Phnom Penh Post, Cambodian independent newspaper reports that Cambodian Prime Minister Hun Sen has said that Facebook users who insult him or criticise government policy on sensitive issues could be traced in a matter of hours.
“My opponents should not make insults, because we can identify you,” Hun Sen said during a speech at a Phnom Penh graduation ceremony.
“I’m not exactly sure how the technology works . . . But we can find those people; it’s not very difficult.
“We arrested the colour revolutionaries immediately,” he added, in an apparent reference to a first-year university student arrested in August after advocating nonviolent regime change on Facebook.
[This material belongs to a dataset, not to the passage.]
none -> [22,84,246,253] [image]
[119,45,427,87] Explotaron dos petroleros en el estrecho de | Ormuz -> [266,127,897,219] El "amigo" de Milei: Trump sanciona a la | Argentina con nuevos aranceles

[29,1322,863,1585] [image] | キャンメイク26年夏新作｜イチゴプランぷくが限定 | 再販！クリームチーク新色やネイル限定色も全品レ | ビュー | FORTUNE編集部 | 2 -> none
“If I want to get you, I need less than seven hours,” he said. “I won’t need to send forces from Phnom Penh; I can also order local forces. You should not use bad words to insult me, because I can get you if I want to.”
“I want you to know that . . . I see what you write and just want to educate you.”
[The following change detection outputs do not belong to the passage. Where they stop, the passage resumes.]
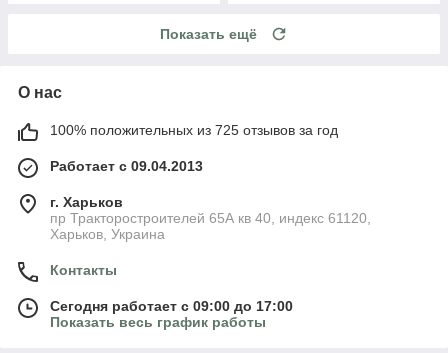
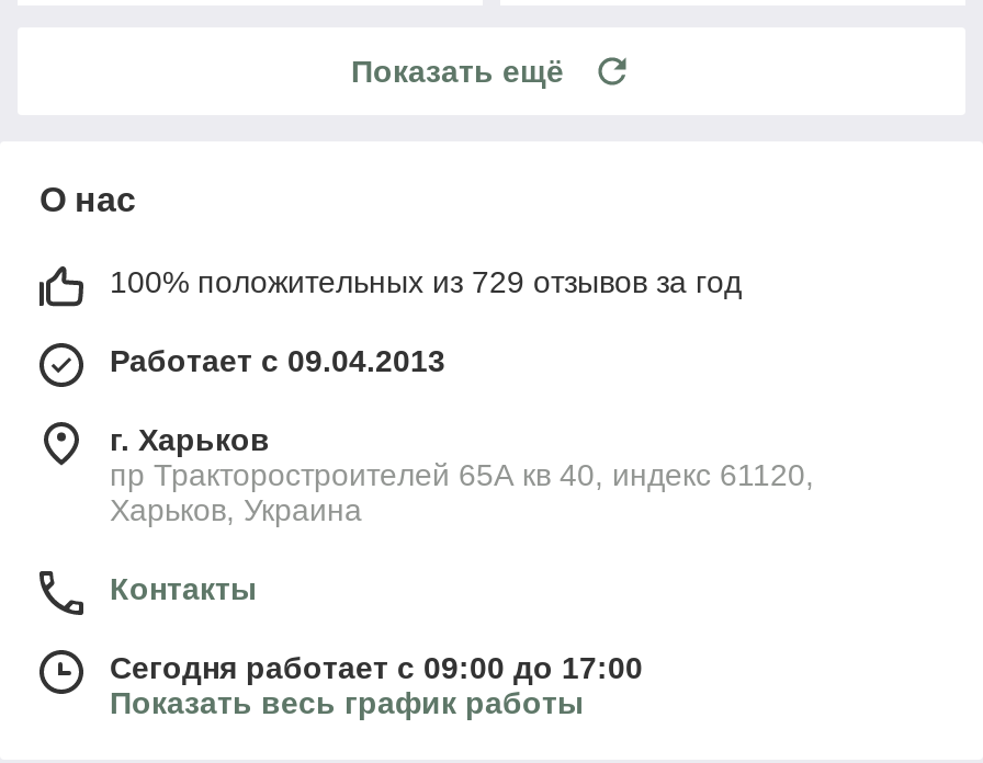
[50,122,338,138] 100% положительных из 725 отзывов за год -> [110,264,742,299] 100% положительных из 729 отзывов за год

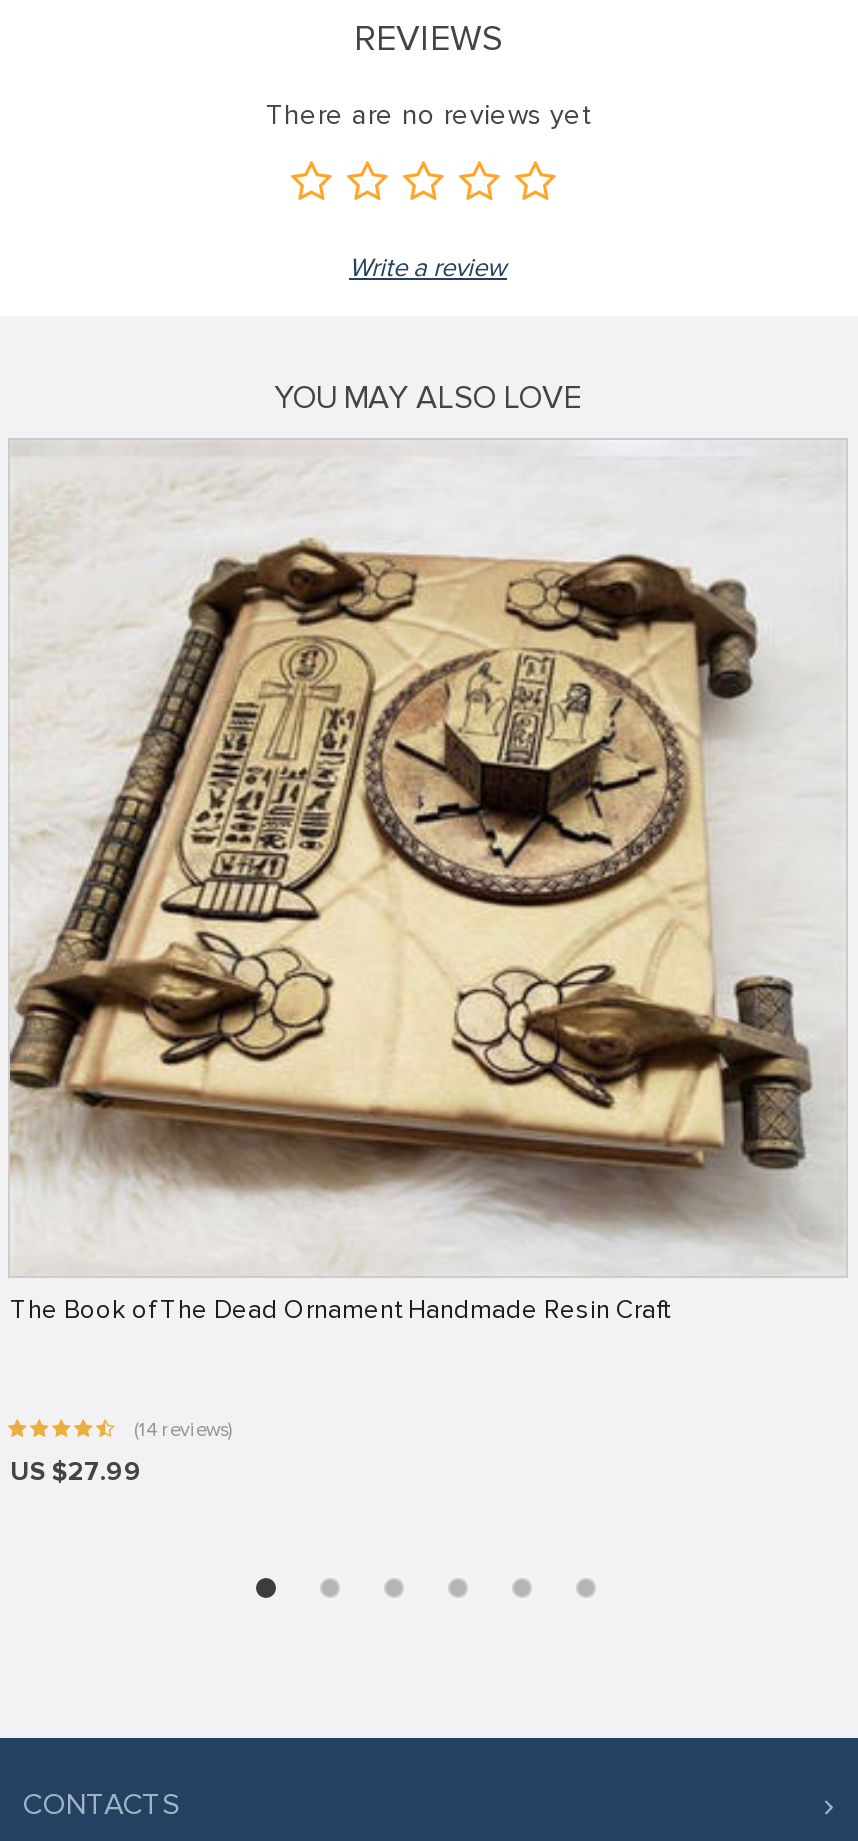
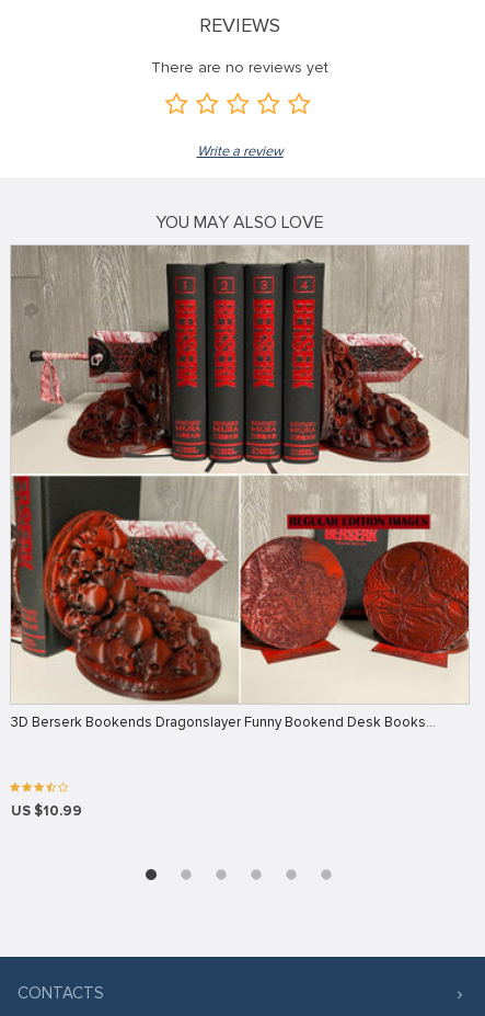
[10,440,846,1325] [image] | The Book of The Dead Ornament Handmade Resin Craft -> [10,244,470,731] [image] | 3D Berserk Bookends Dragonslayer Funny Bookend Desk Books…
[10,1417,232,1487] (14 reviews) | US $27.99 -> [11,802,82,819] US $10.99

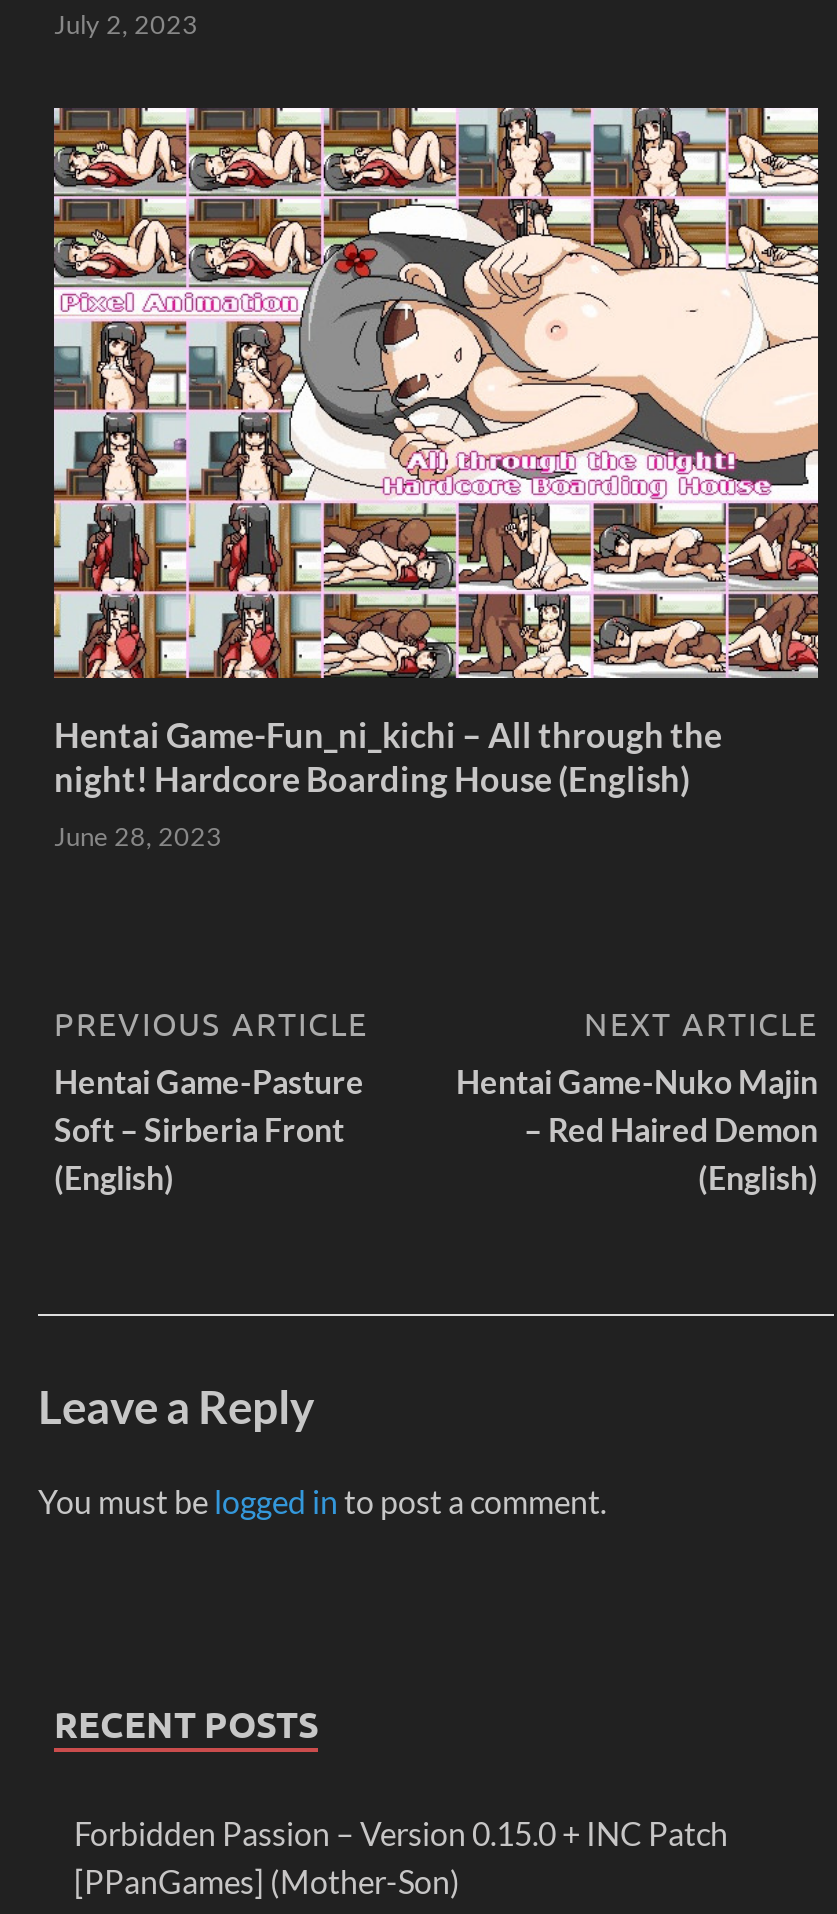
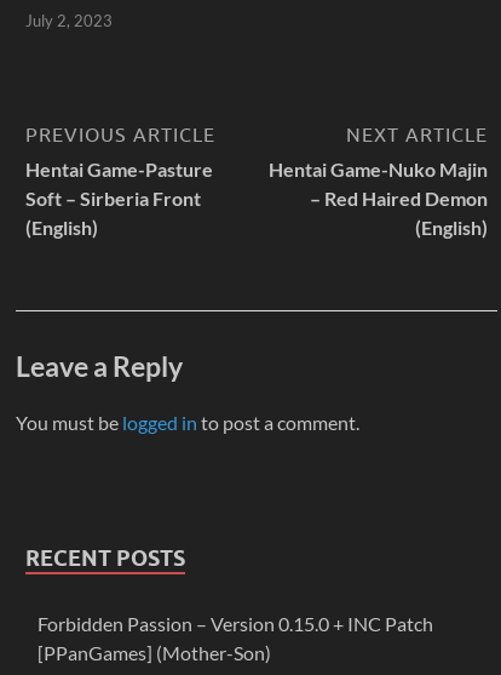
[52,105,820,852] [image] | Hentai Game-Fun_ni_kichi – All through the | night! Hardcore Boarding House (English) | June 28, 2023 -> none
Hun Sen embraced the widely popular social media platform after almost losing a 2013 election when the opposition won a surge of support online.
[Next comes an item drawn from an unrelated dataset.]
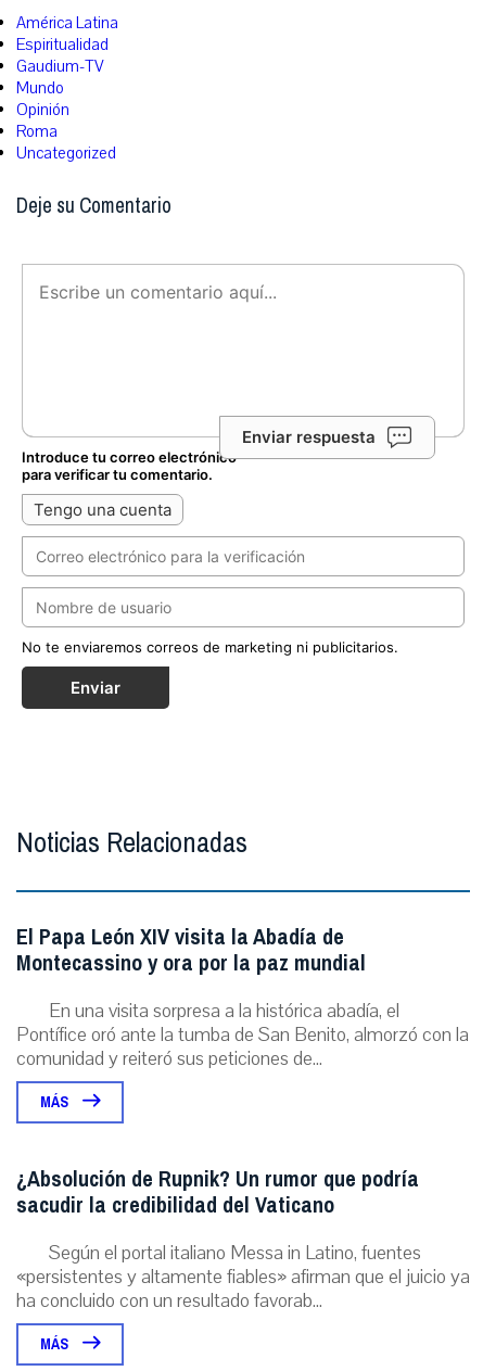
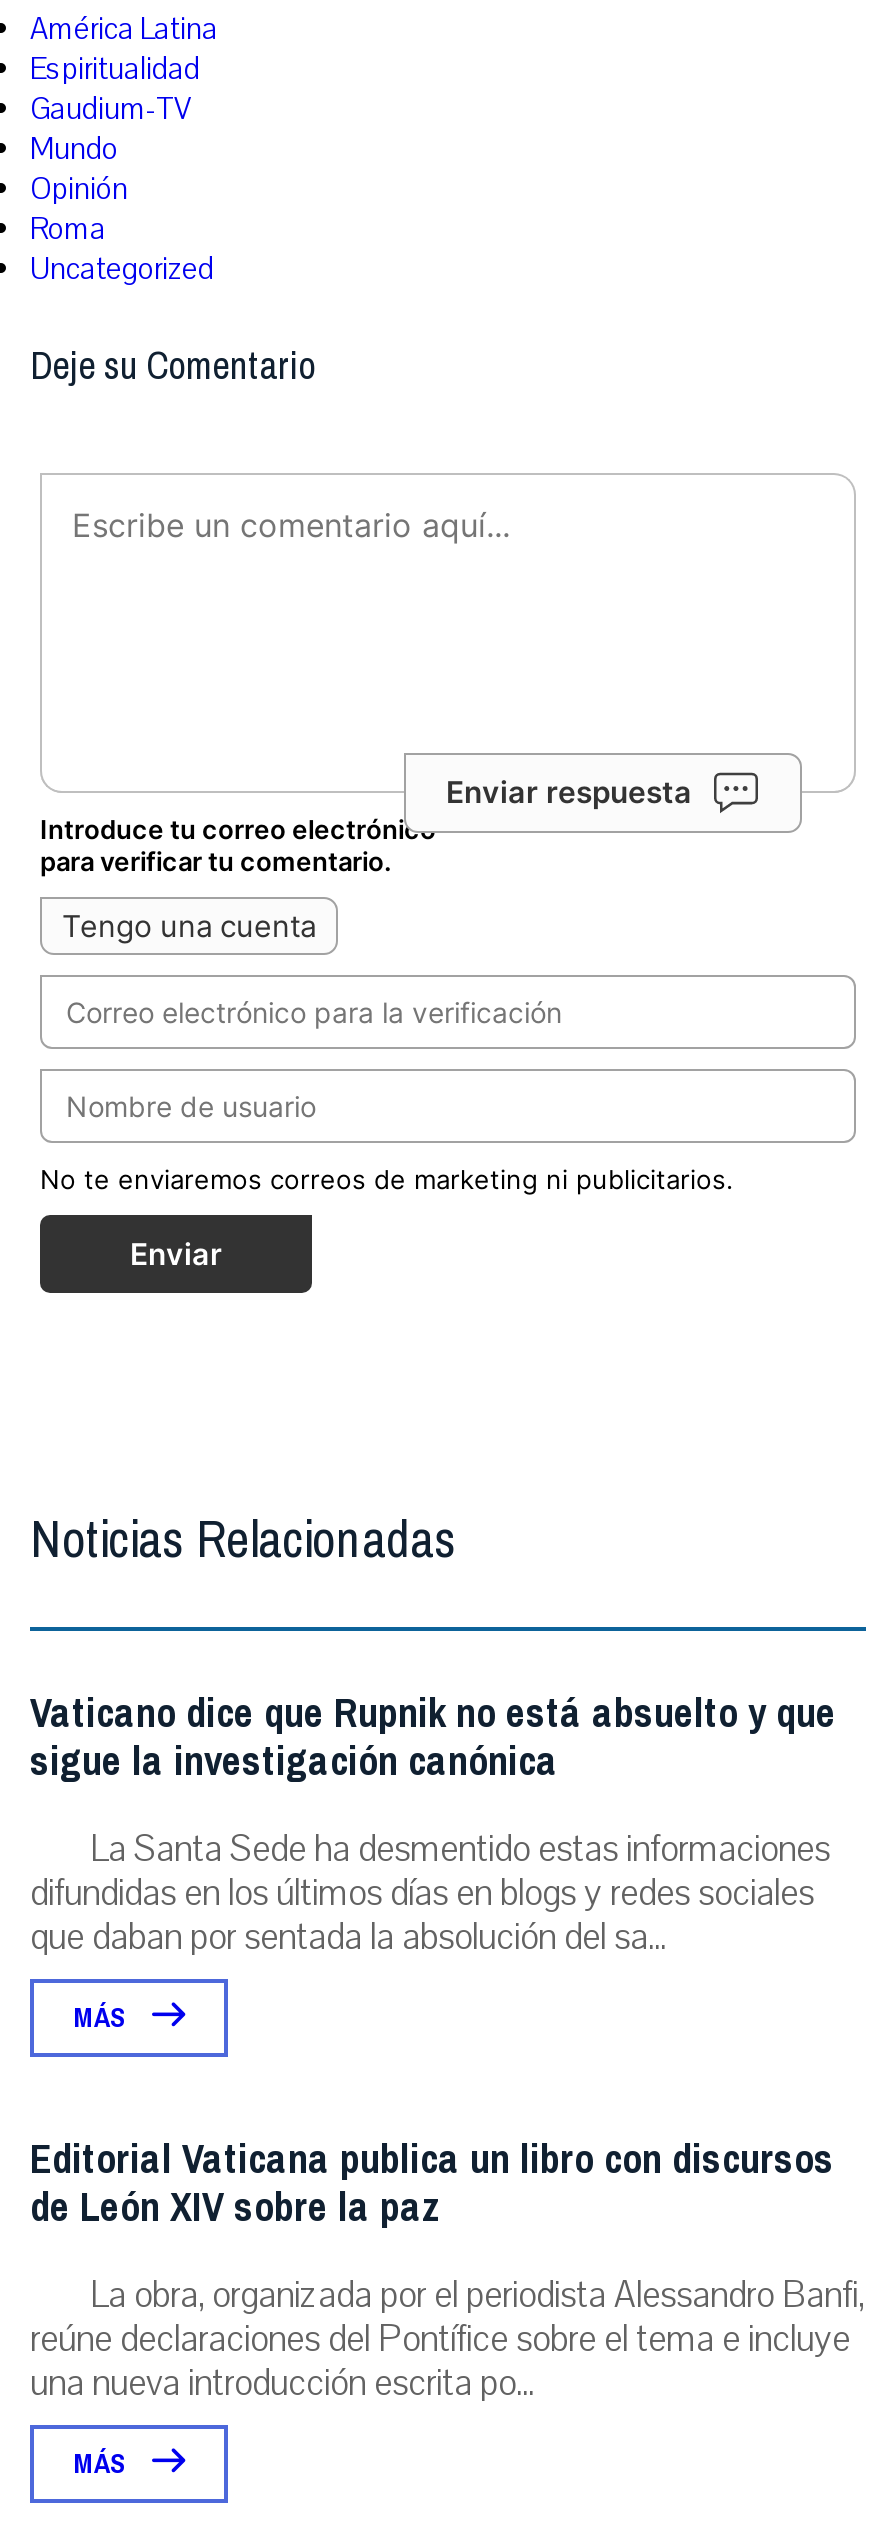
[16,918,469,1072] El Papa León XIV visita la Abadía de | Montecassino y ora por la paz mundial | En una visita sorpresa a la histórica abadía, el | Pontífice oró ante la tumba de San Benito, almorzó con la | comunidad y reiteró sus peticiones de... -> [30,1678,836,1962] Vaticano dice que Rupnik no está absuelto y que | sigue la investigación canónica | La Santa Sede ha desmentido estas informaciones | difundidas en los últimos días en blogs y redes sociales | que daban por sentada la absolución del sa...
[16,1160,470,1314] ¿Absolución de Rupnik? Un rumor que podría | sacudir la credibilidad del Vaticano | Según el portal italiano Messa in Latino, fuentes | «persistentes y altamente fiables» afirman que el juicio ya | ha concluido con un resultado favorab... -> [30,2124,864,2408] Editorial Vaticana publica un libro con discursos | de León XIV sobre la paz | La obra, organizada por el periodista Alessandro Banfi, | reúne declaraciones del Pontífice sobre el tema e incluye | una nueva introducción escrita po...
He denied using Facebook initially but subsequently admitted it was his. This move coincided with the Cambodian government’s moves to ramp up its cyber presence to address dwindling public support and online presence of critics and opposition parties.
Seventy percent of Cambodia’s 15 million population are under 30 years of age, while nine million of its citizens use the Internet.
Chak Sopheap, executive director of the Cambodian Center for Human Rights, urged politicians to “teach the people how to use social networks correctly”.
“If (users) are worried about incorrectly sharing information, insulting, being arrested or sharing false information, political parties should teach them how to use (social media) responsibly and safely.”
The Singapore government also makes such requests to Facebook for information about individuals on the social media platform for various reasons at an increasing rate.
Facebook shared in its government request report that it received 148 requests from the Singapore government to reveal information from accounts, 306 requests in 2014 and 198 in the first half of 2015.
But users should not worry that much if their comments online, do not violate the law.
Facebook’s statement on the conditions for such discloure of information, “We respond to valid requests relating to criminal cases. Each and every request we receive is checked for legal sufficiency and we reject or require greater specificity on requests that are overly broad or vague.”